Rehabilitative Behandlungs- und Versorgungsoptionen
Die rehabilitativen Massnahmen sollten sich nicht nur auf körperliche Rehabilitationsmassnahmen konzentrieren, sondern auch auf die geistige und soziale Gesundheit. In vielen Fällen zeigt sich, dass insbesondere ältere Menschen nach einer schweren COVID-19-Erkrankung von einer geriatrischen frührehabilitativen Komplexbehandlung (GFK) profitieren. Diese spezielle Rehabilitationsform berücksichtigt nicht nur die körperliche Erholung, sondern auch kognitive und psychische Aspekte, die für ältere Menschen besonders wichtig sind. Es wird empfohlen, schon während des Krankenhausaufenthaltes zu prüfen, ob eine solche Behandlung erforderlich ist.

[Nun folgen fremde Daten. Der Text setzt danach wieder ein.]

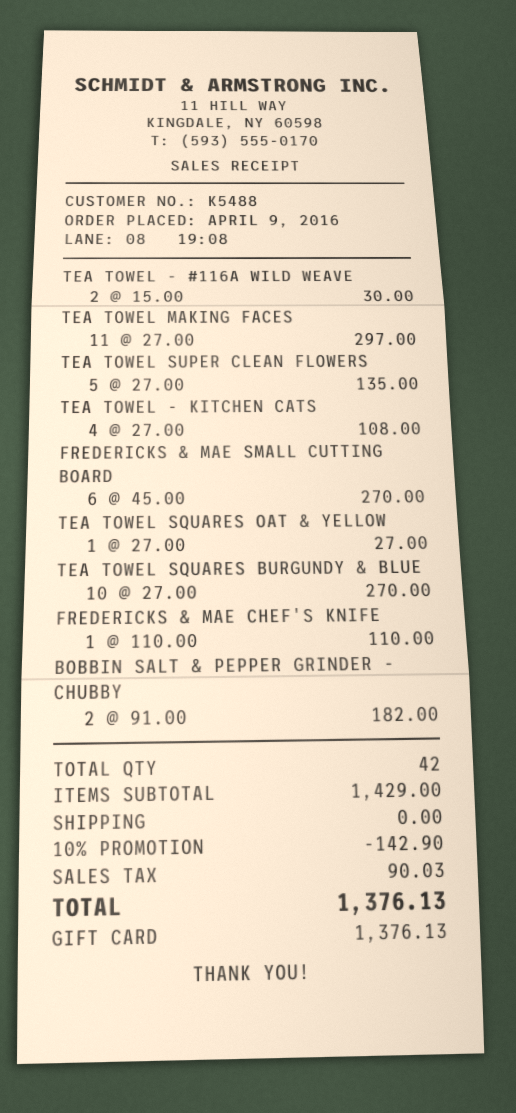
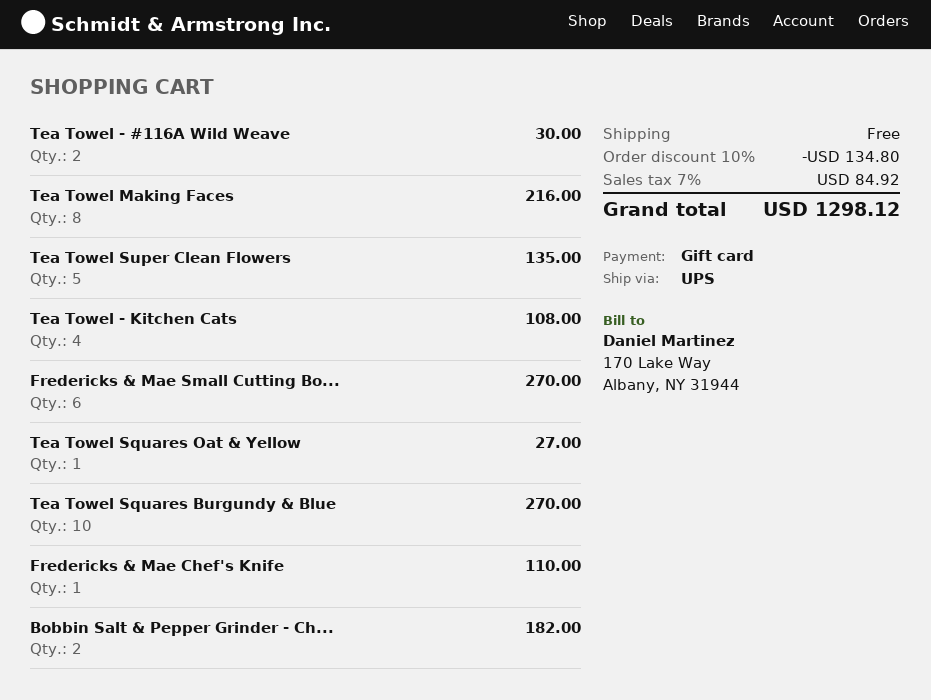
TEA TOWEL MAKING FACES: 11 for 297.00 -> 8 for 216.00
discount: 10% = 142.90 -> 10% = 134.80
tax: 90.03 -> 84.92
total: 1376.13 -> 1298.12

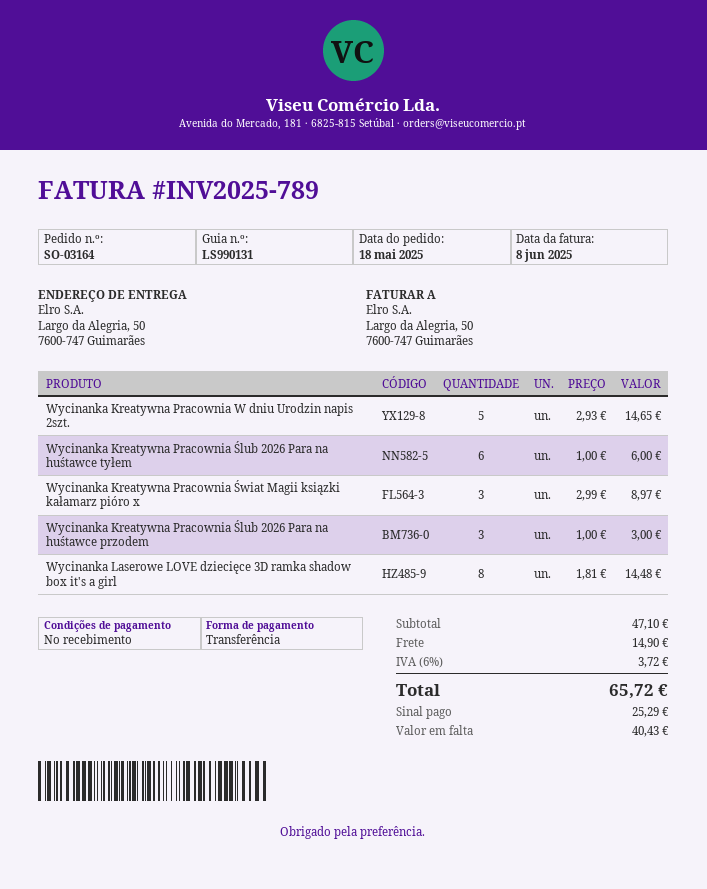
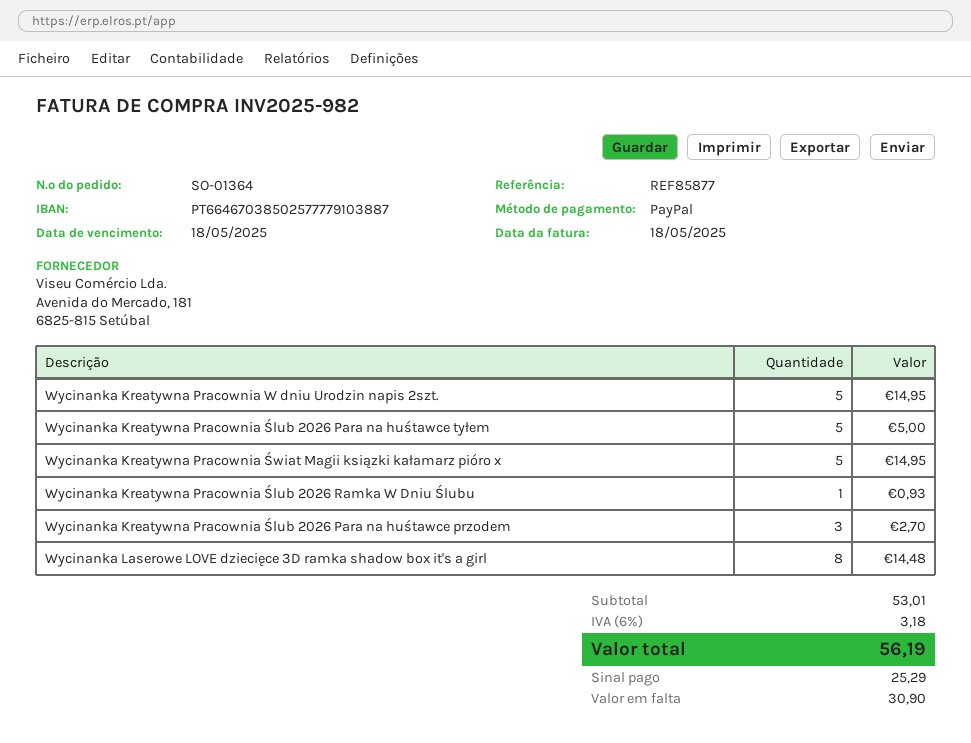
order number: SO-03164 -> SO-01364
invoice number: INV2025-789 -> INV2025-982
invoice date: 2025-06-08 -> 2025-05-18
payment method: bank transfer -> PayPal
Wycinanka Kreatywna Pracownia W dniu Urodzin napis 2szt.: 5 for 14.65 -> 5 for 14.95
Wycinanka Kreatywna Pracownia Ślub 2026 Para na huśtawce tyłem: 6 for 6.00 -> 5 for 5.00
Wycinanka Kreatywna Pracownia Świat Magii ksiązki kałamarz pióro x: 3 for 8.97 -> 5 for 14.95
Wycinanka Kreatywna Pracownia Ślub 2026 Para na huśtawce przodem: 3 for 3.00 -> 3 for 2.70
Wycinanka Kreatywna Pracownia Ślub 2026 Ramka W Dniu Ślubu: none -> 1 for 0.93
subtotal: 47.10 -> 53.01
shipping: 14.90 -> none
tax: 6% = 3.72 -> 6% = 3.18
total: 65.72 -> 56.19
balance: 40.43 -> 30.90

- Stationäre Rehabilitationsbehandlung ist eine weitere wichtige Option. Untersuchungen aus Krankenkassendaten (z. B. AOK Baden-Württemberg) zeigen, dass nach einem Krankenhausaufenthalt nur etwa 10 Prozent der über 65-Jährigen eine stationäre Rehabilitationsbehandlung aufgrund von COVID-19 erhielten. Wenn dies jedoch der Fall war, profitierten die Patienten erheblich von der frühzeitigen und gezielten Rehabilitation. In vielen Fällen führt dies zu einer schnelleren Erholung und einer besseren Lebensqualität.

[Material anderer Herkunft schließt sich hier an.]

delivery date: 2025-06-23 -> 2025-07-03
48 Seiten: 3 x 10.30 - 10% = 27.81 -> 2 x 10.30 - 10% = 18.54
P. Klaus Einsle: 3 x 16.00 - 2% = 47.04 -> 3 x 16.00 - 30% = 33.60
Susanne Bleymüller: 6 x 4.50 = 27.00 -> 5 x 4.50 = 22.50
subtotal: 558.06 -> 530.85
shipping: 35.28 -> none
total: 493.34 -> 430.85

- Eine ambulante Rehabilitation ist ebenfalls eine wichtige Massnahme, insbesondere für Patienten, die ihre Selbstständigkeit bewahren können. Hierzu gehören geriatrische Tageskliniken oder mobile geriatrische Rehabilitationseinheiten, die gezielt auf die Bedürfnisse älterer Patienten ausgerichtet sind und eine kontinuierliche Begleitung während der Heilungsphase ermöglichen.

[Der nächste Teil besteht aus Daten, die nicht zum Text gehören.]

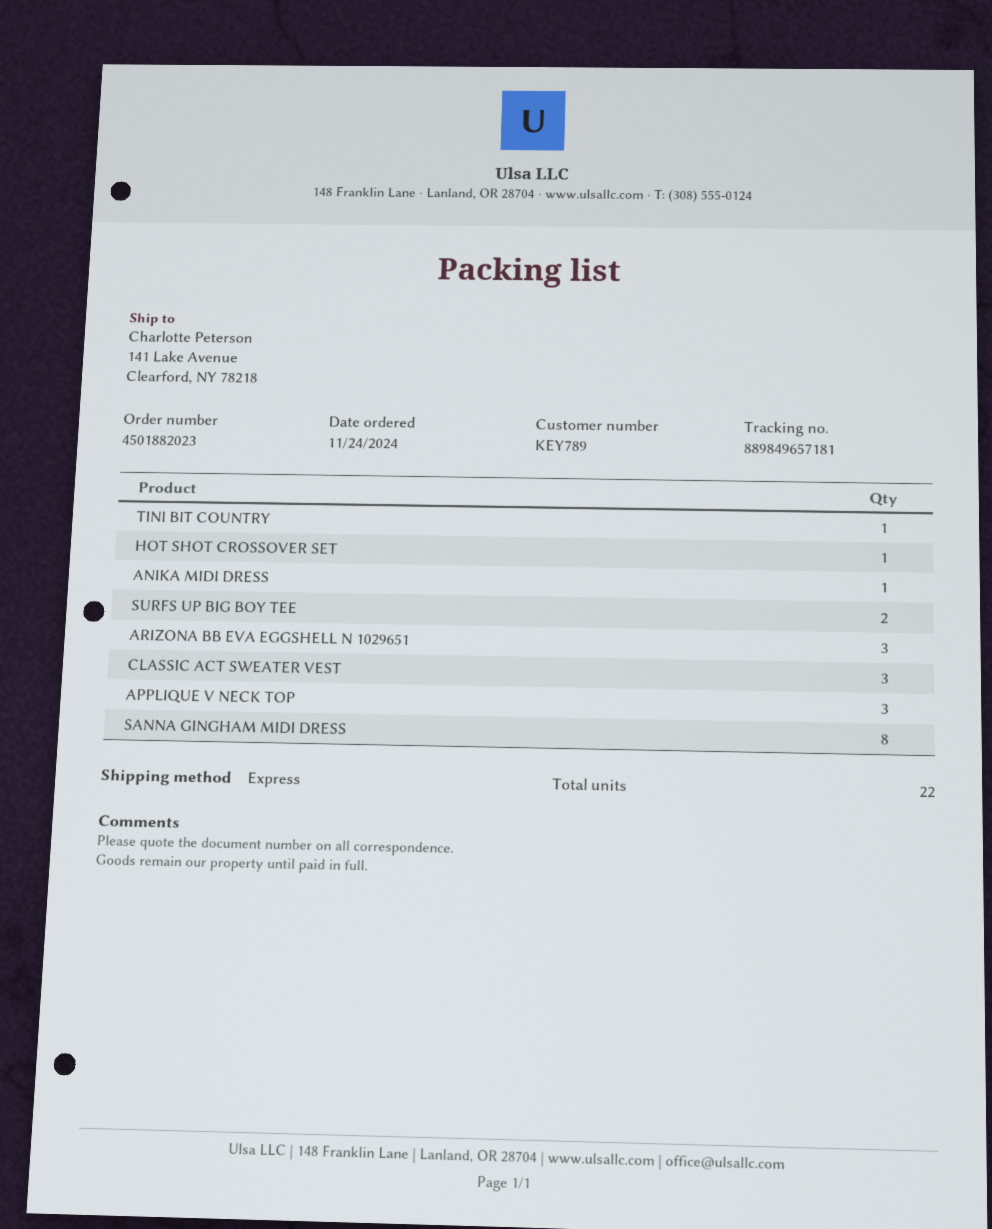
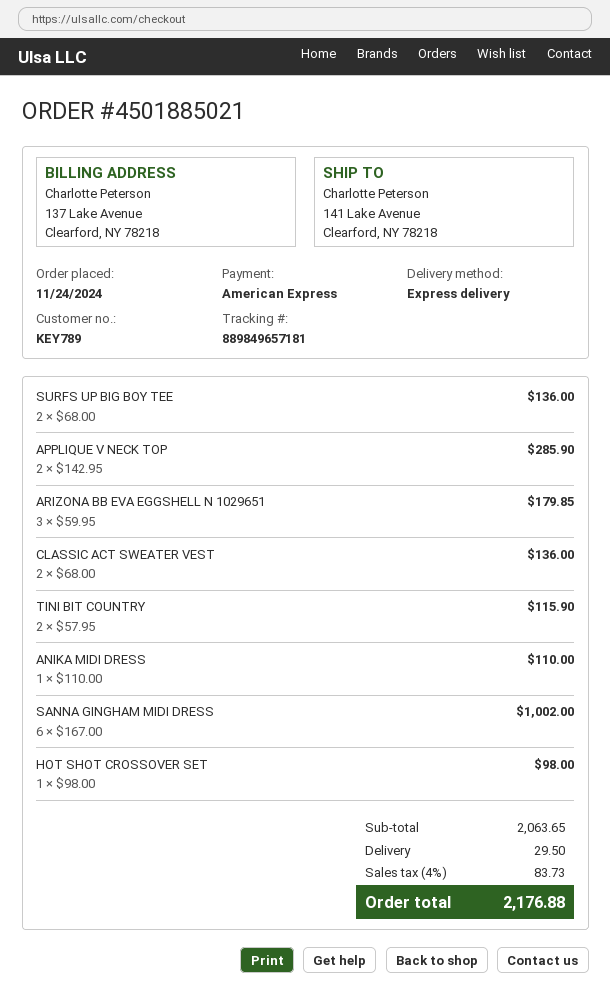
order number: 4501882023 -> 4501885021
TINI BIT COUNTRY: 1 -> 2
CLASSIC ACT SWEATER VEST: 3 -> 2
APPLIQUE V NECK TOP: 3 -> 2
SANNA GINGHAM MIDI DRESS: 8 -> 6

Gerade die Vielfalt der Symptome, die im Rahmen von Long-Covid auftreten können, macht eine kontinuierliche, individuell abgestimmte Betreuung durch ein interdisziplinäres Team aus Ärzten, Therapeuten und Pflegepersonal erforderlich. Um langfristige Folgeerkrankungen zu verhindern und die Selbstständigkeit zu fördern, ist es ratsam, sowohl neurologische, pulmologische, kardiologische als auch geriatrische Aspekte in der Rehabilitation zu berücksichtigen.
Zusätzlich zur klassischen Rehabilitation kann auch eine regelmässige physiotherapeutische und ergotherapeutische Behandlung helfen, körperliche Einschränkungen zu überwinden und das allgemeine Wohlbefinden zu steigern. Ebenso ist die psychologische Betreuung nicht zu unterschätzen, da viele Patienten nach einer COVID-19-Erkrankung mit Ängsten, Depressionen oder posttraumatischen Belastungsstörungen kämpfen, die die Genesung erheblich verzögern können.
Durch die Kombination all dieser Massnahmen, abgestimmt auf die individuellen Bedürfnisse jedes Patienten, lässt sich die Lebensqualität im hohen Alter erheblich steigern, und eine stabile Verbesserung der Selbstständigkeit ist oft erreichbar.